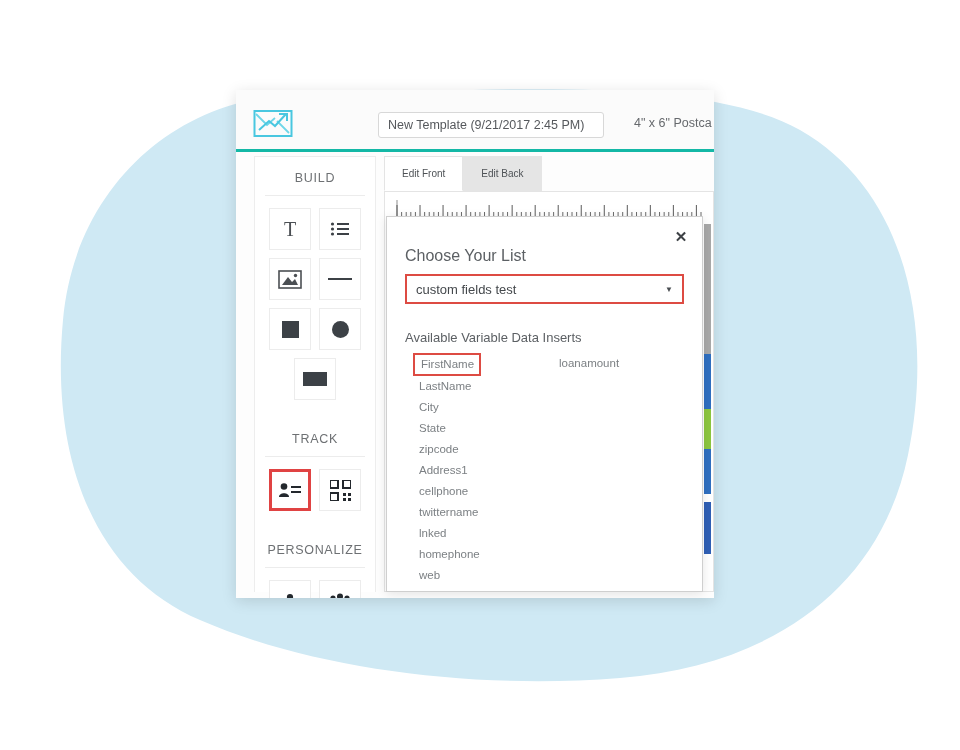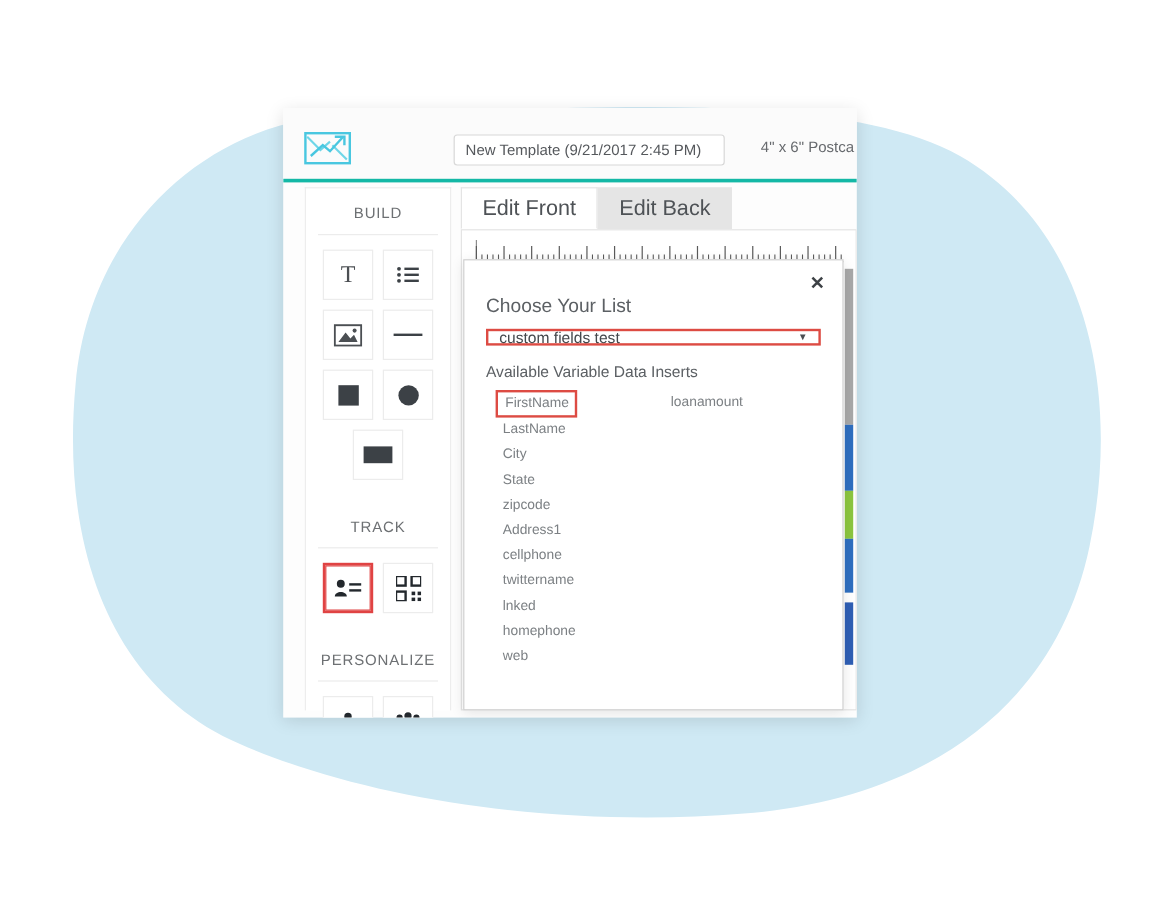--- a/index.html
+++ b/index.html
@@ -142,21 +142,21 @@
     position: absolute;
     left: 0; top: 0;
     height: 35px;
     display: flex;
   }
   .tab {
     height: 35px;
     padding: 0 17px;
     display: flex;
     align-items: center;
-    font-size: 18px;
+    font-size: 10px;
     color: #4e5256;
     cursor: pointer;
     border: 1px solid transparent;
   }
   .tab.active {
     background: #ffffff;
     border: 1px solid #e4e4e4;
     border-bottom-color: #ffffff;
   }
   .tab.inactive {
@@ -214,41 +214,41 @@
     line-height: 1;
   }
   #modal-body { padding: 30px 18px 0 18px; }
   .modal-label {
     font-size: 16px;
     color: #5c6064;
     margin-bottom: 9px;
   }
   #list-select {
     position: relative;
-    height: 14px;
+    height: 30px;
     background: #ffffff;
     border: 2px solid #dd4b43;
     display: flex;
     align-items: center;
     padding: 0 9px;
     font-size: 13px;
     color: #44484c;
     cursor: pointer;
   }
   #list-select-caret {
     position: absolute;
     right: 9px; top: 50%;
     transform: translateY(-50%);
     font-size: 8px;
     color: #4a4e52;
   }
   #inserts-heading {
     font-size: 13px;
     color: #5c6064;
-    margin-top: 14px;
+    margin-top: 26px;
     margin-bottom: 8px;
   }
   #fields {
     position: relative;
     font-size: 11.5px;
     color: #7c8084;
   }
   #fields-col-1 {
     position: absolute;
     left: 0; top: 0;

☆ ☆ ☆

- [WHAT IS NEEDED]
How many lines in the data contain the string "size"? Respond with the number only.

- [TASK OUTPUT]
7